* EXTRACTED ENTRIES *
◆ ◆ ◆ ◆

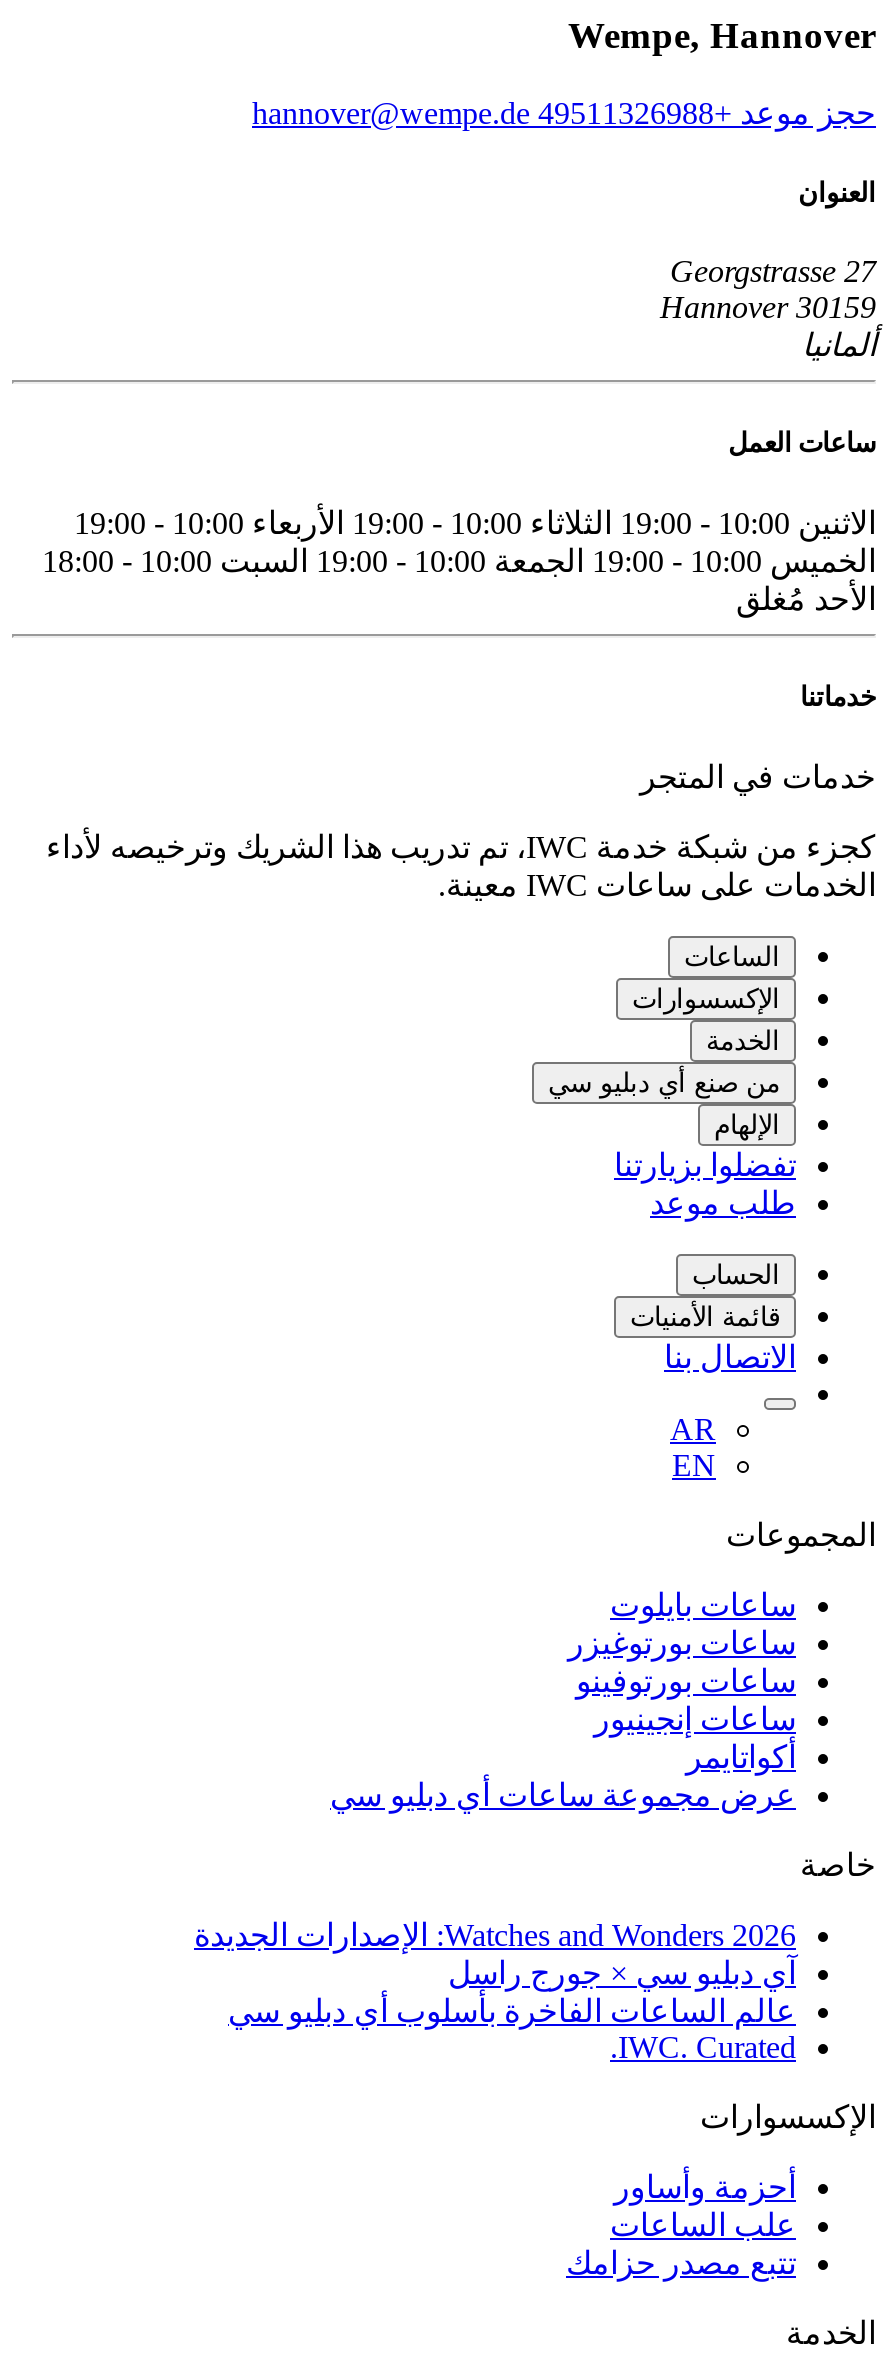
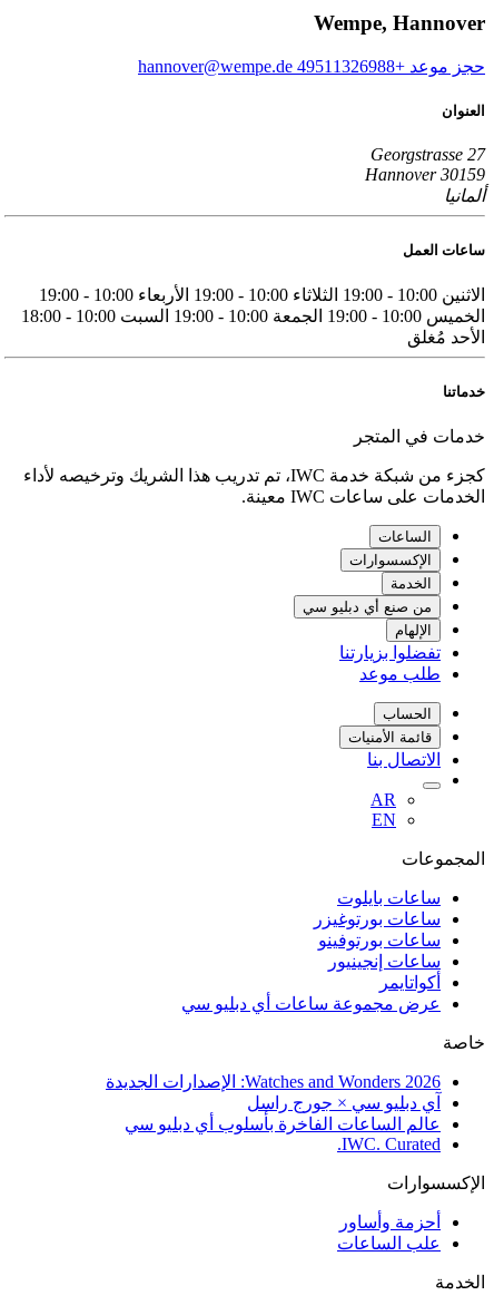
[566,2247,796,2281] تتبع مصدر حزامك -> none

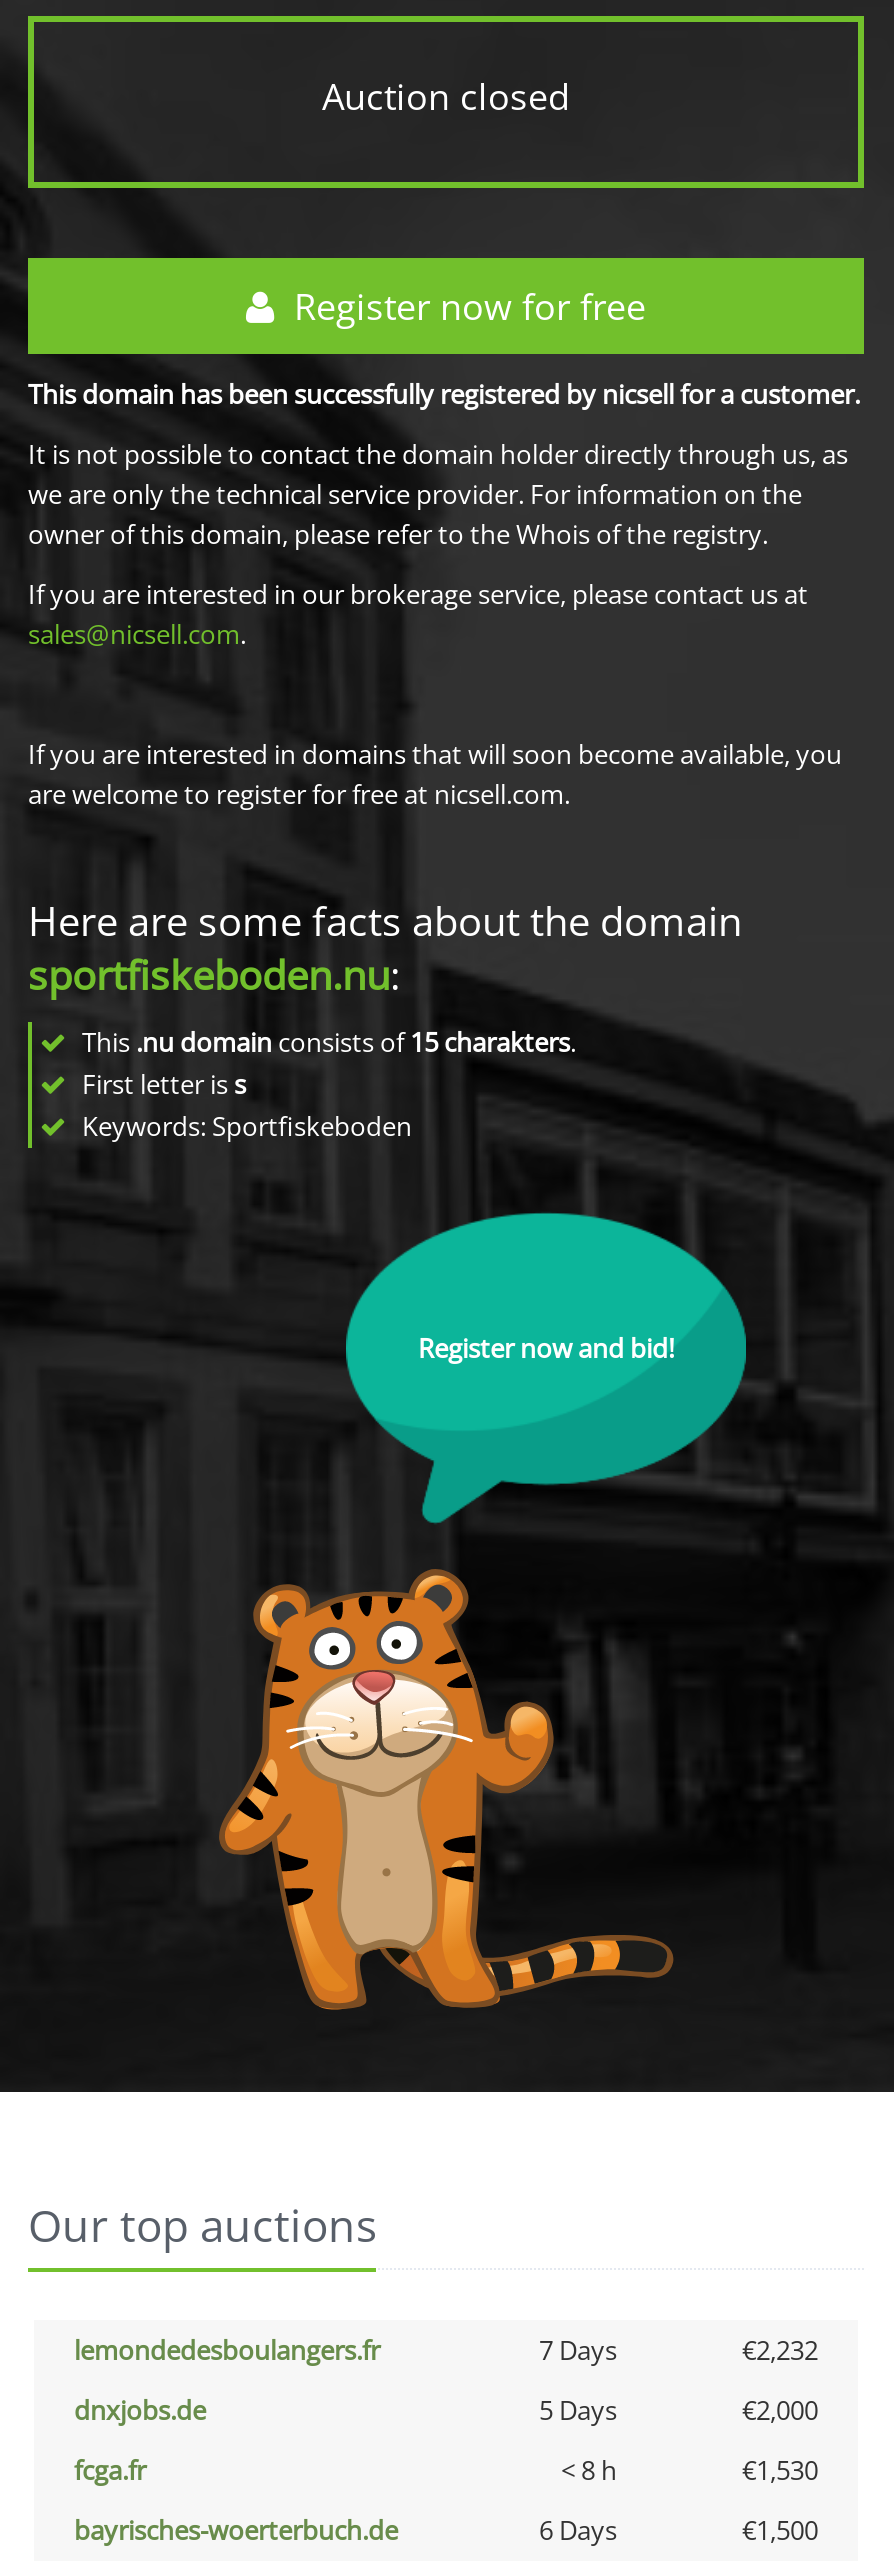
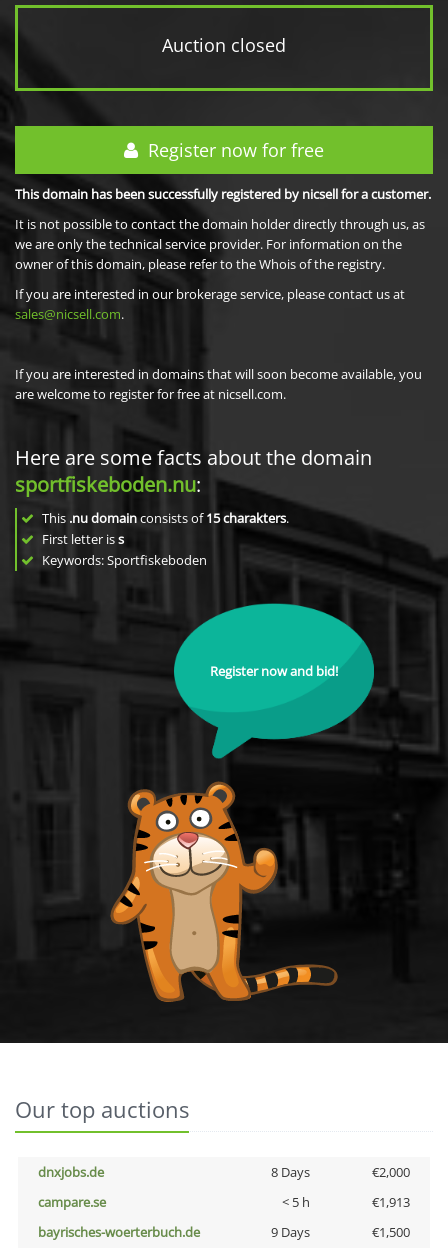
[74,2332,818,2368] lemondedesboulangers.fr | 7 Days | €2,232 -> none
[539,2392,617,2428] 5 Days -> [270,1163,310,1181] 8 Days
[74,2452,818,2488] fcga.fr | < 8 h | €1,530 -> [38,1193,410,1211] campare.se | < 5 h | €1,913
[539,2512,617,2548] 6 Days -> [270,1223,310,1241] 9 Days

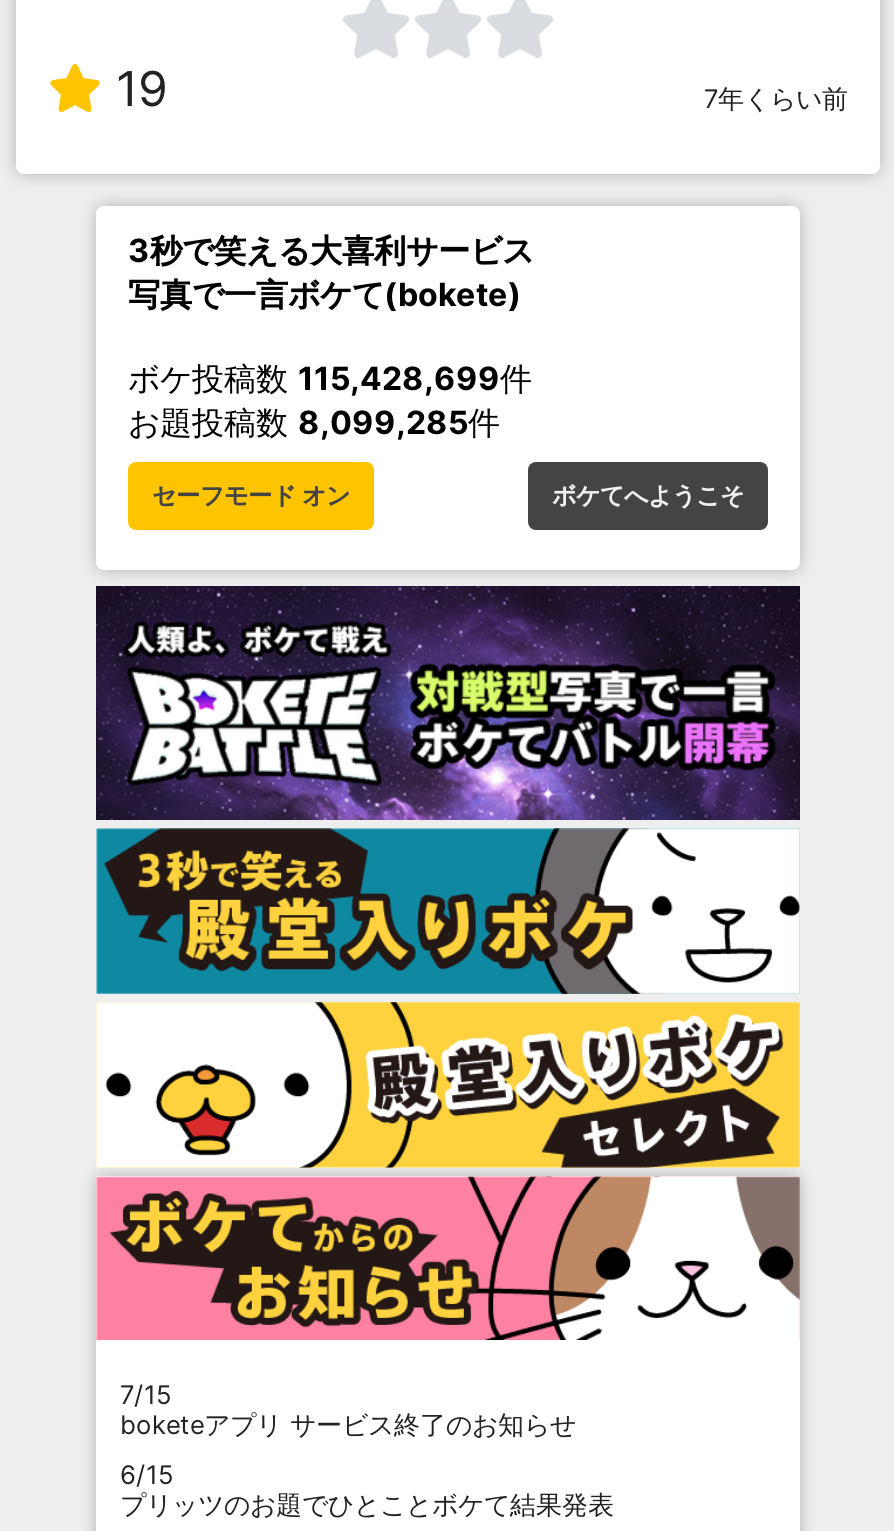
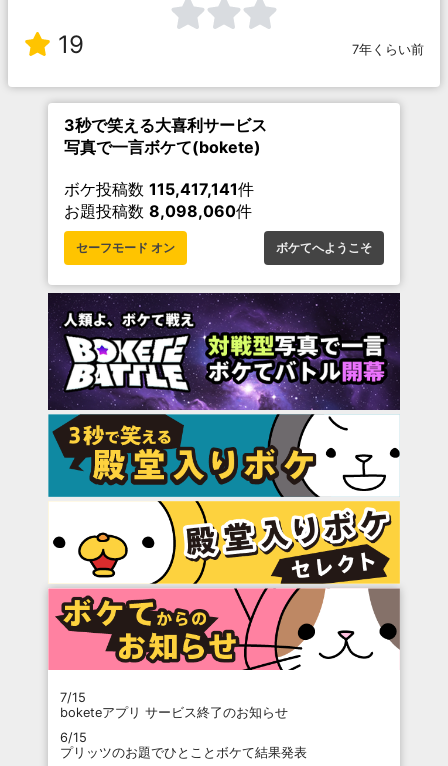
[128,358,532,398] ボケ投稿数115,428,699件 -> [64,179,254,199] ボケ投稿数115,417,141件
[128,402,500,442] お題投稿数8,099,285件 -> [64,201,252,221] お題投稿数8,098,060件

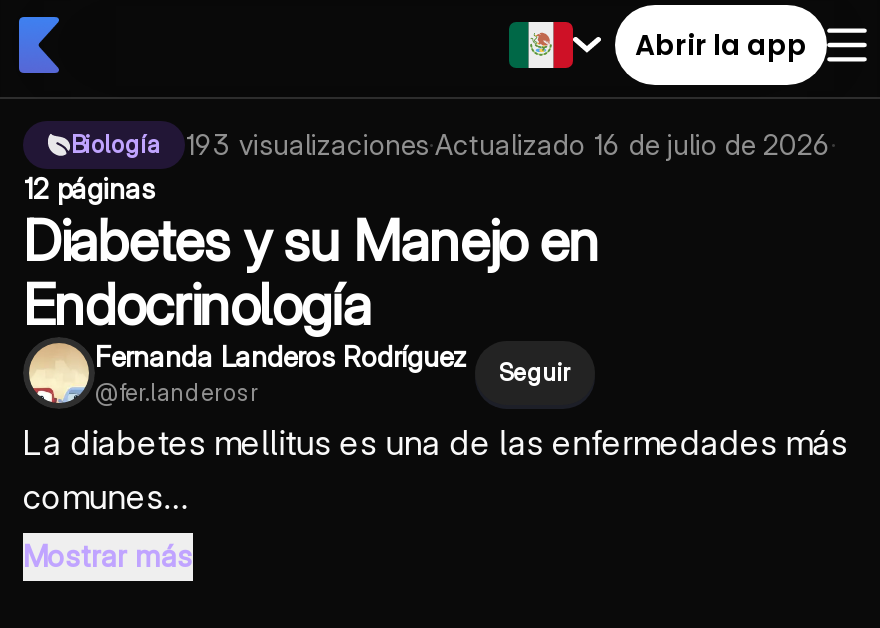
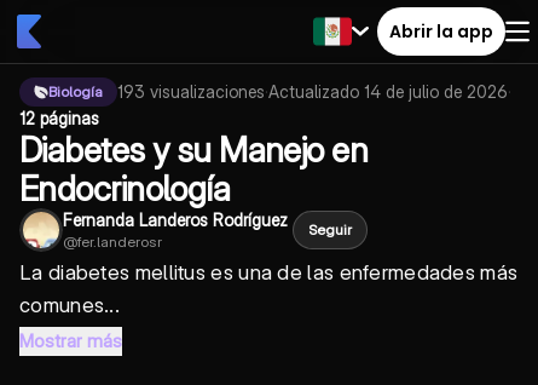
[185,127,837,161] 193 visualizaciones·Actualizado 16 de julio de 2026 · -> [117,81,511,102] 193 visualizaciones·Actualizado 14 de julio de 2026 ·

◆ ◆ ◆ ◆

* WHAT IS EXPECTED *
Return the material exactly as given above, picture-free.

* REPLY *
[566,2247,796,2281] تتبع مصدر حزامك -> none

[74,2332,818,2368] lemondedesboulangers.fr | 7 Days | €2,232 -> none
[539,2392,617,2428] 5 Days -> [270,1163,310,1181] 8 Days
[74,2452,818,2488] fcga.fr | < 8 h | €1,530 -> [38,1193,410,1211] campare.se | < 5 h | €1,913
[539,2512,617,2548] 6 Days -> [270,1223,310,1241] 9 Days

[128,358,532,398] ボケ投稿数115,428,699件 -> [64,179,254,199] ボケ投稿数115,417,141件
[128,402,500,442] お題投稿数8,099,285件 -> [64,201,252,221] お題投稿数8,098,060件

[185,127,837,161] 193 visualizaciones·Actualizado 16 de julio de 2026 · -> [117,81,511,102] 193 visualizaciones·Actualizado 14 de julio de 2026 ·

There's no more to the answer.